Task statement
Every record below must be retyped exactly, with the pictures left out.

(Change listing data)
- - -

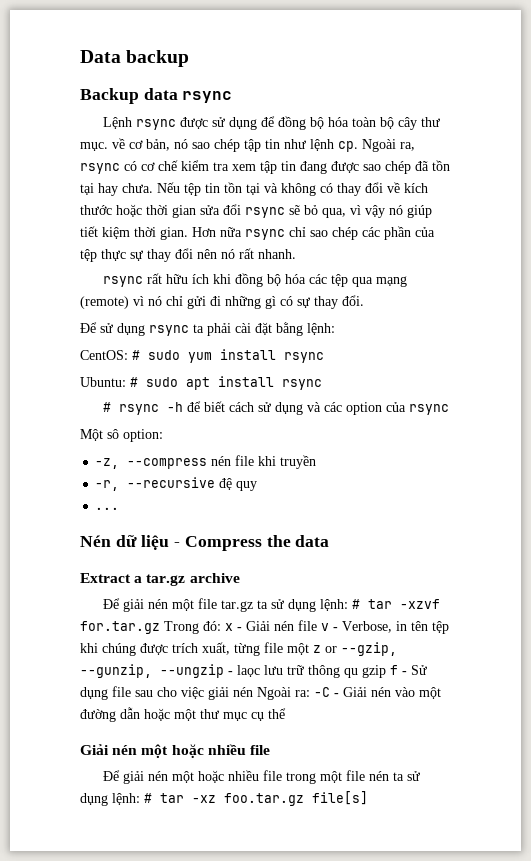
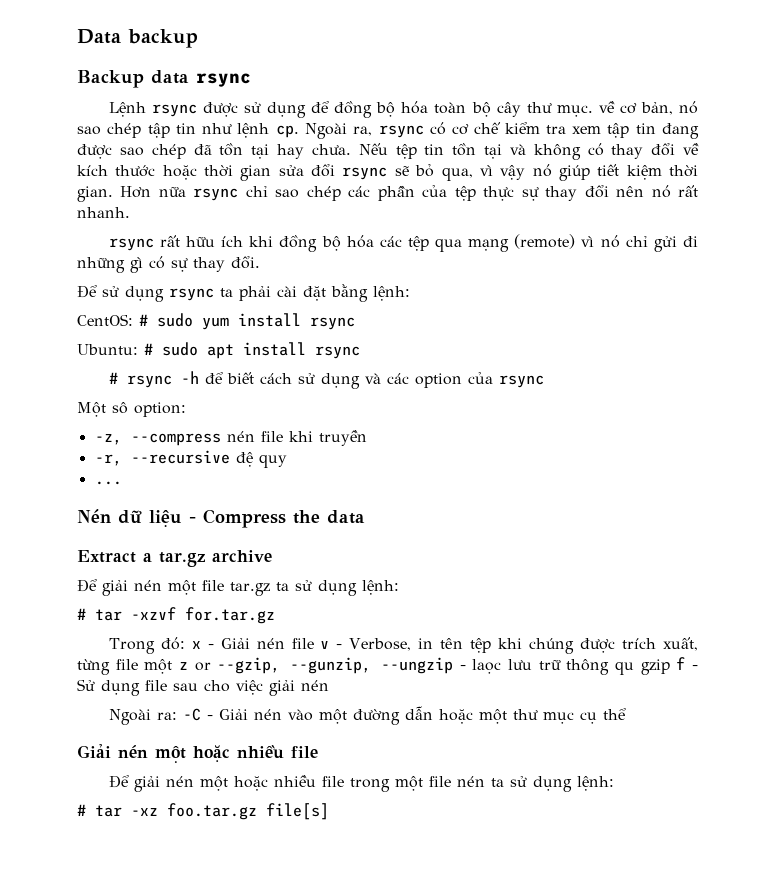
(348, 605) none -> (399, 587) //
(160, 627) none -> (275, 615) //
(253, 692) none -> (329, 685) //
(140, 799) none -> (614, 783) //

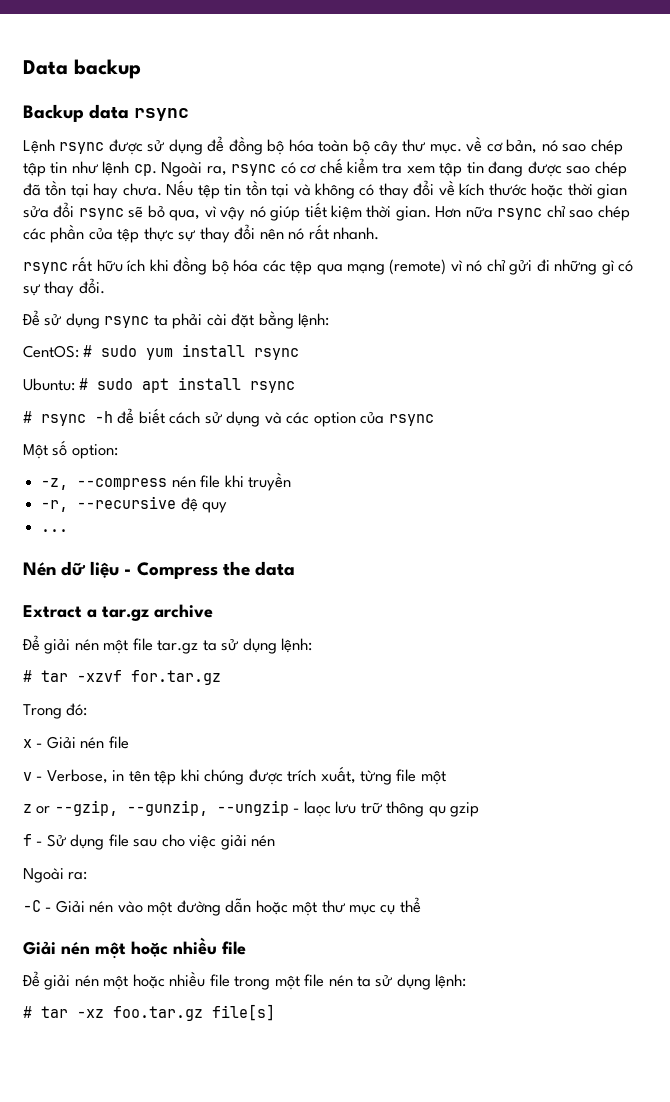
[112,402,128,414] sô -> [52,440,68,456] số
(185, 643) none -> (88, 709) //
(314, 643) none -> (129, 742) //
(173, 666) none -> (446, 777) //
(670, 667) none -> (480, 809) //
(177, 716) none -> (88, 875) //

- - -

Response to the exercise
(348, 605) none -> (399, 587) //
(160, 627) none -> (275, 615) //
(253, 692) none -> (329, 685) //
(140, 799) none -> (614, 783) //

[112,402,128,414] sô -> [52,440,68,456] số
(185, 643) none -> (88, 709) //
(314, 643) none -> (129, 742) //
(173, 666) none -> (446, 777) //
(670, 667) none -> (480, 809) //
(177, 716) none -> (88, 875) //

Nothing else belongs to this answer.